• [WORK INSTRUCTIONS]: Retype every record exactly. Skip the images.

Collection entries:
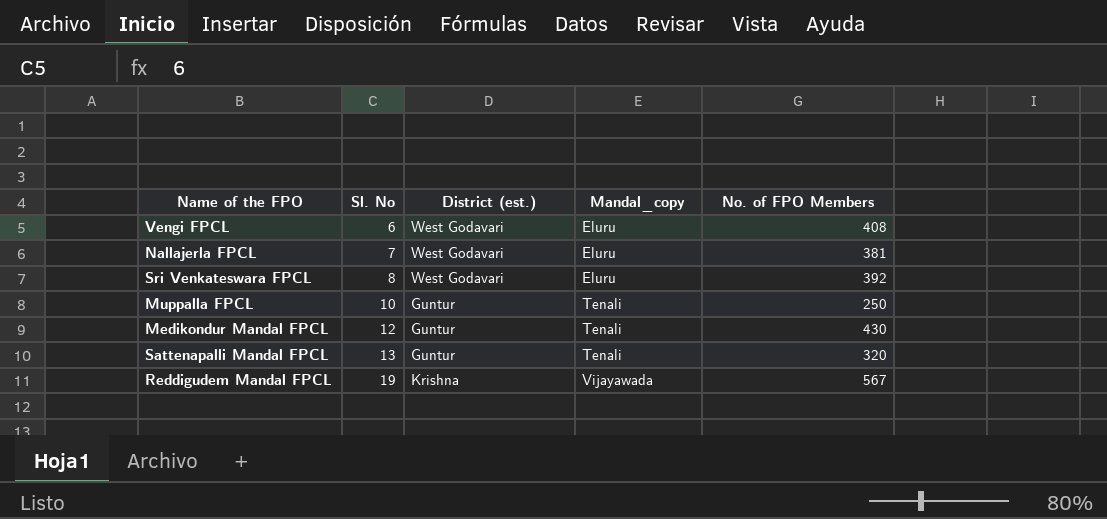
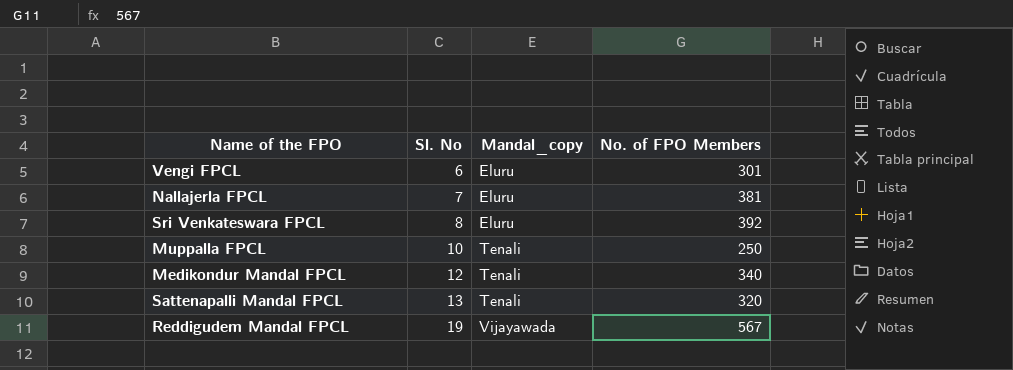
column District (est.) | position: 3 -> none
Vengi FPCL | No. of FPO Members: 408 -> 301
Medikondur Mandal FPCL | No. of FPO Members: 430 -> 340

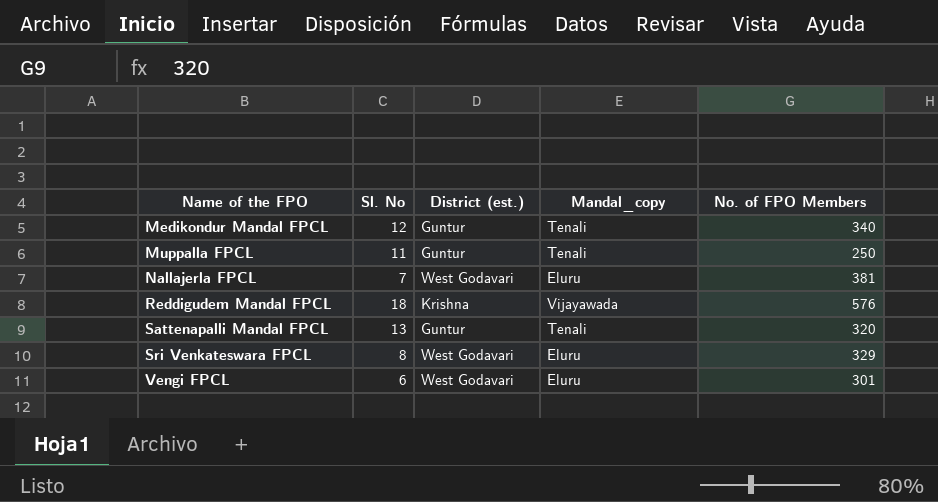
row order: Sl. No ascending -> Name of the FPO ascending
column District (est.) | position: none -> 3
Muppalla FPCL | Sl. No: 10 -> 11
Reddigudem Mandal FPCL | Sl. No: 19 -> 18
Reddigudem Mandal FPCL | No. of FPO Members: 567 -> 576
Sri Venkateswara FPCL | No. of FPO Members: 392 -> 329

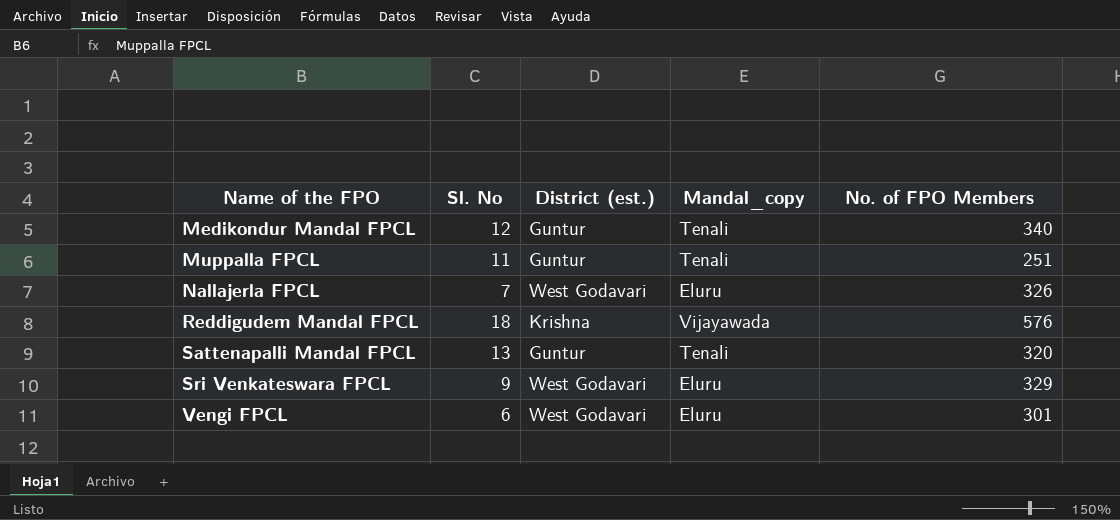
Muppalla FPCL | No. of FPO Members: 250 -> 251
Nallajerla FPCL | No. of FPO Members: 381 -> 326
Sri Venkateswara FPCL | Sl. No: 8 -> 9

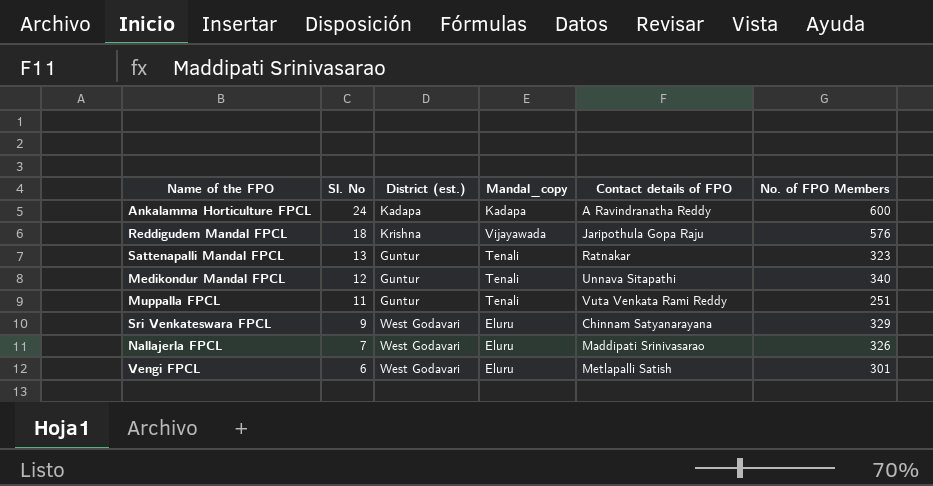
row order: Name of the FPO ascending -> Sl. No descending
column Contact details of FPO | position: none -> 5
row Ankalamma Horticulture FPCL: none -> 24 | Kadapa | Kadapa | A Ravindranatha Reddy | 600
Sattenapalli Mandal FPCL | No. of FPO Members: 320 -> 323

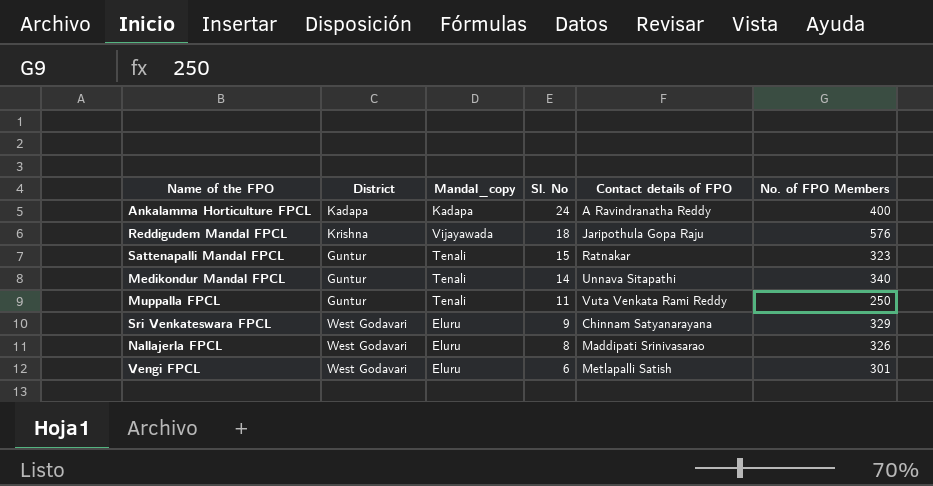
column name: District (est.) -> District
column Sl. No | position: 2 -> 4
Ankalamma Horticulture FPCL | No. of FPO Members: 600 -> 400
Sattenapalli Mandal FPCL | Sl. No: 13 -> 15
Medikondur Mandal FPCL | Sl. No: 12 -> 14
Muppalla FPCL | No. of FPO Members: 251 -> 250
Nallajerla FPCL | Sl. No: 7 -> 8

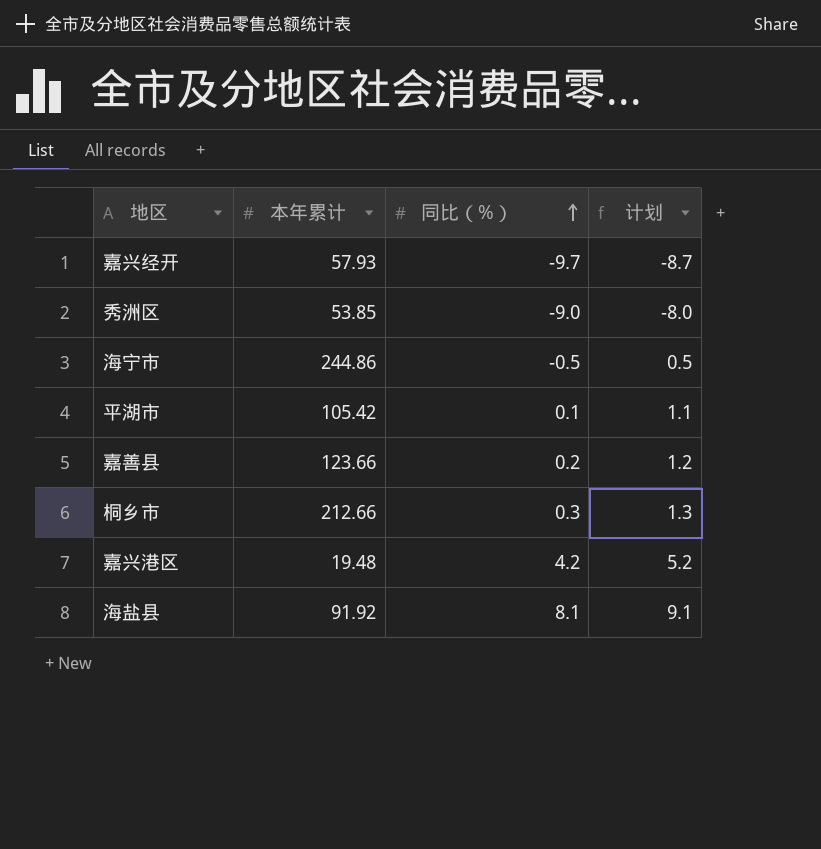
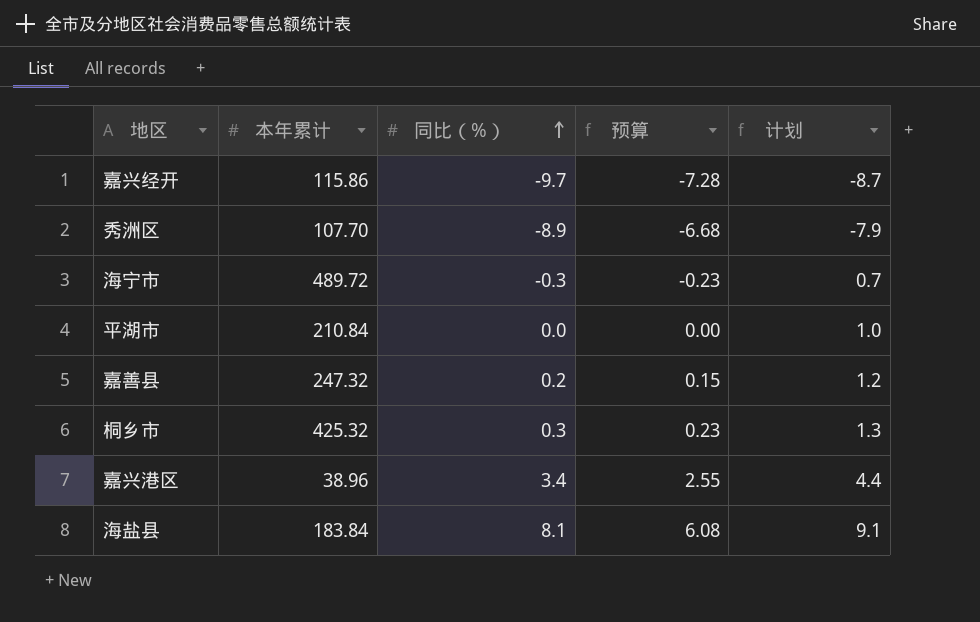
column 预算 | formula: none -> [同比（%）] * 0.75
嘉兴经开 | 本年累计: 57.93 -> 115.86
秀洲区 | 本年累计: 53.85 -> 107.70
秀洲区 | 同比（%）: -9.0 -> -8.9
秀洲区 | 计划: -8.0 -> -7.9
海宁市 | 本年累计: 244.86 -> 489.72
海宁市 | 同比（%）: -0.5 -> -0.3
海宁市 | 计划: 0.5 -> 0.7
平湖市 | 本年累计: 105.42 -> 210.84
平湖市 | 同比（%）: 0.1 -> 0.0
平湖市 | 计划: 1.1 -> 1.0
嘉善县 | 本年累计: 123.66 -> 247.32
桐乡市 | 本年累计: 212.66 -> 425.32
嘉兴港区 | 本年累计: 19.48 -> 38.96
嘉兴港区 | 同比（%）: 4.2 -> 3.4
嘉兴港区 | 计划: 5.2 -> 4.4
海盐县 | 本年累计: 91.92 -> 183.84

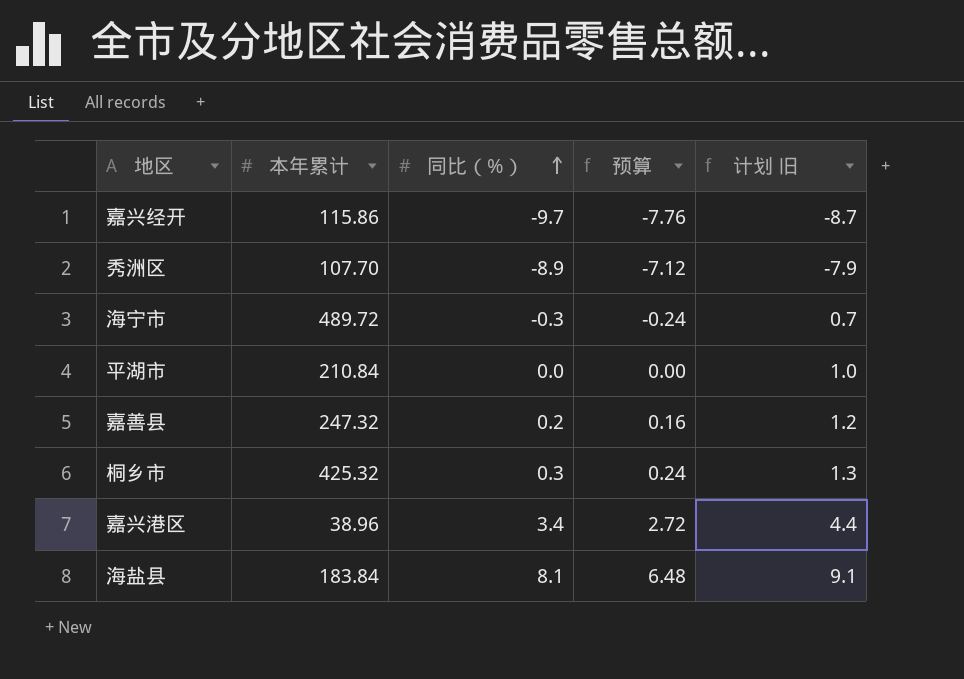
column 预算 | formula: [同比（%）] * 0.75 -> [同比（%）] * 0.8
column name: 计划 -> 计划 旧

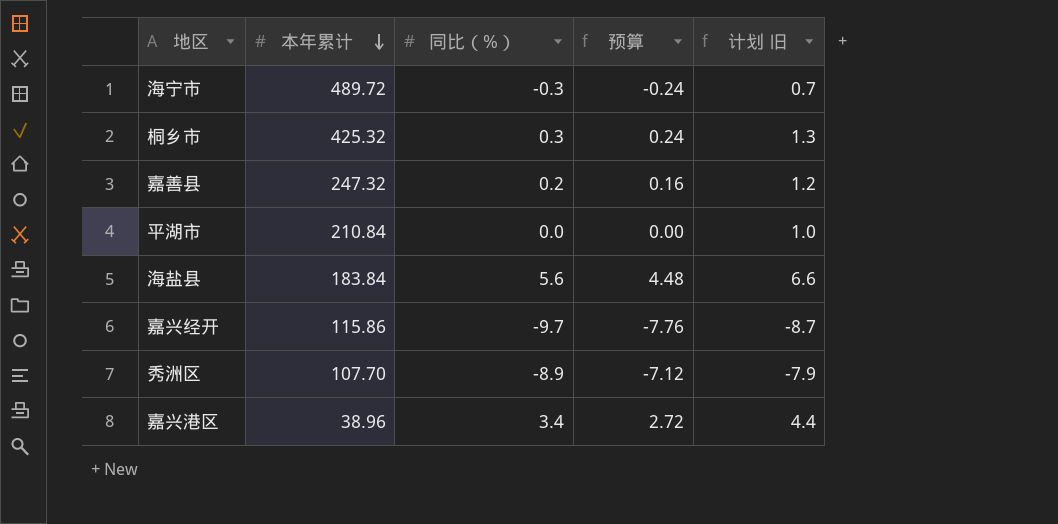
row order: 同比（%） ascending -> 本年累计 descending
海盐县 | 同比（%）: 8.1 -> 5.6
海盐县 | 预算: 6.48 -> 4.48
海盐县 | 计划 旧: 9.1 -> 6.6

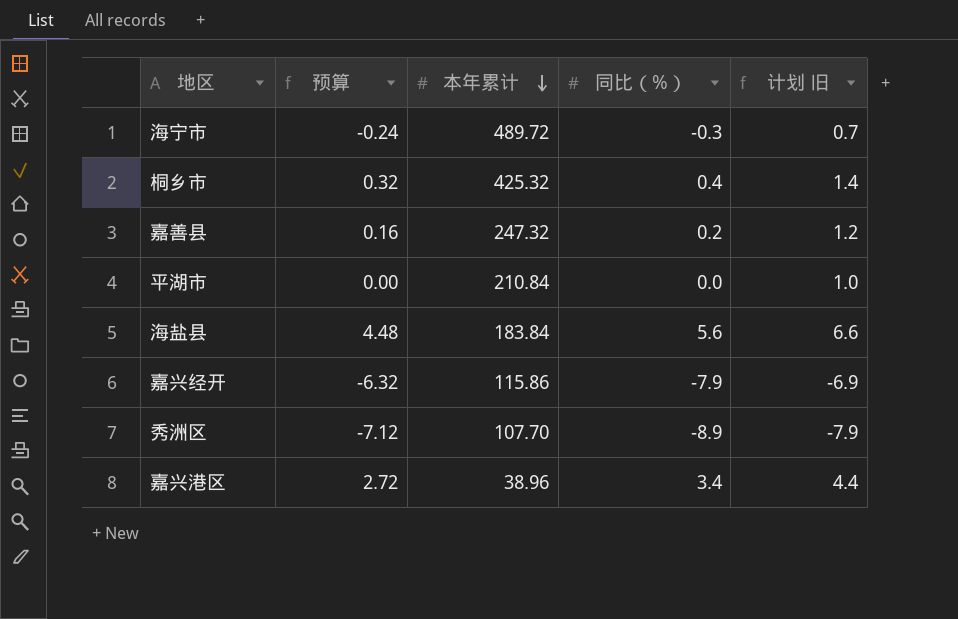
column 预算 | position: 4 -> 2
桐乡市 | 预算: 0.24 -> 0.32
桐乡市 | 同比（%）: 0.3 -> 0.4
桐乡市 | 计划 旧: 1.3 -> 1.4
嘉兴经开 | 预算: -7.76 -> -6.32
嘉兴经开 | 同比（%）: -9.7 -> -7.9
嘉兴经开 | 计划 旧: -8.7 -> -6.9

• [THE COMPLETED TASK]:
column District (est.) | position: 3 -> none
Vengi FPCL | No. of FPO Members: 408 -> 301
Medikondur Mandal FPCL | No. of FPO Members: 430 -> 340

row order: Sl. No ascending -> Name of the FPO ascending
column District (est.) | position: none -> 3
Muppalla FPCL | Sl. No: 10 -> 11
Reddigudem Mandal FPCL | Sl. No: 19 -> 18
Reddigudem Mandal FPCL | No. of FPO Members: 567 -> 576
Sri Venkateswara FPCL | No. of FPO Members: 392 -> 329

Muppalla FPCL | No. of FPO Members: 250 -> 251
Nallajerla FPCL | No. of FPO Members: 381 -> 326
Sri Venkateswara FPCL | Sl. No: 8 -> 9

row order: Name of the FPO ascending -> Sl. No descending
column Contact details of FPO | position: none -> 5
row Ankalamma Horticulture FPCL: none -> 24 | Kadapa | Kadapa | A Ravindranatha Reddy | 600
Sattenapalli Mandal FPCL | No. of FPO Members: 320 -> 323

column name: District (est.) -> District
column Sl. No | position: 2 -> 4
Ankalamma Horticulture FPCL | No. of FPO Members: 600 -> 400
Sattenapalli Mandal FPCL | Sl. No: 13 -> 15
Medikondur Mandal FPCL | Sl. No: 12 -> 14
Muppalla FPCL | No. of FPO Members: 251 -> 250
Nallajerla FPCL | Sl. No: 7 -> 8

column 预算 | formula: none -> [同比（%）] * 0.75
嘉兴经开 | 本年累计: 57.93 -> 115.86
秀洲区 | 本年累计: 53.85 -> 107.70
秀洲区 | 同比（%）: -9.0 -> -8.9
秀洲区 | 计划: -8.0 -> -7.9
海宁市 | 本年累计: 244.86 -> 489.72
海宁市 | 同比（%）: -0.5 -> -0.3
海宁市 | 计划: 0.5 -> 0.7
平湖市 | 本年累计: 105.42 -> 210.84
平湖市 | 同比（%）: 0.1 -> 0.0
平湖市 | 计划: 1.1 -> 1.0
嘉善县 | 本年累计: 123.66 -> 247.32
桐乡市 | 本年累计: 212.66 -> 425.32
嘉兴港区 | 本年累计: 19.48 -> 38.96
嘉兴港区 | 同比（%）: 4.2 -> 3.4
嘉兴港区 | 计划: 5.2 -> 4.4
海盐县 | 本年累计: 91.92 -> 183.84

column 预算 | formula: [同比（%）] * 0.75 -> [同比（%）] * 0.8
column name: 计划 -> 计划 旧

row order: 同比（%） ascending -> 本年累计 descending
海盐县 | 同比（%）: 8.1 -> 5.6
海盐县 | 预算: 6.48 -> 4.48
海盐县 | 计划 旧: 9.1 -> 6.6

column 预算 | position: 4 -> 2
桐乡市 | 预算: 0.24 -> 0.32
桐乡市 | 同比（%）: 0.3 -> 0.4
桐乡市 | 计划 旧: 1.3 -> 1.4
嘉兴经开 | 预算: -7.76 -> -6.32
嘉兴经开 | 同比（%）: -9.7 -> -7.9
嘉兴经开 | 计划 旧: -8.7 -> -6.9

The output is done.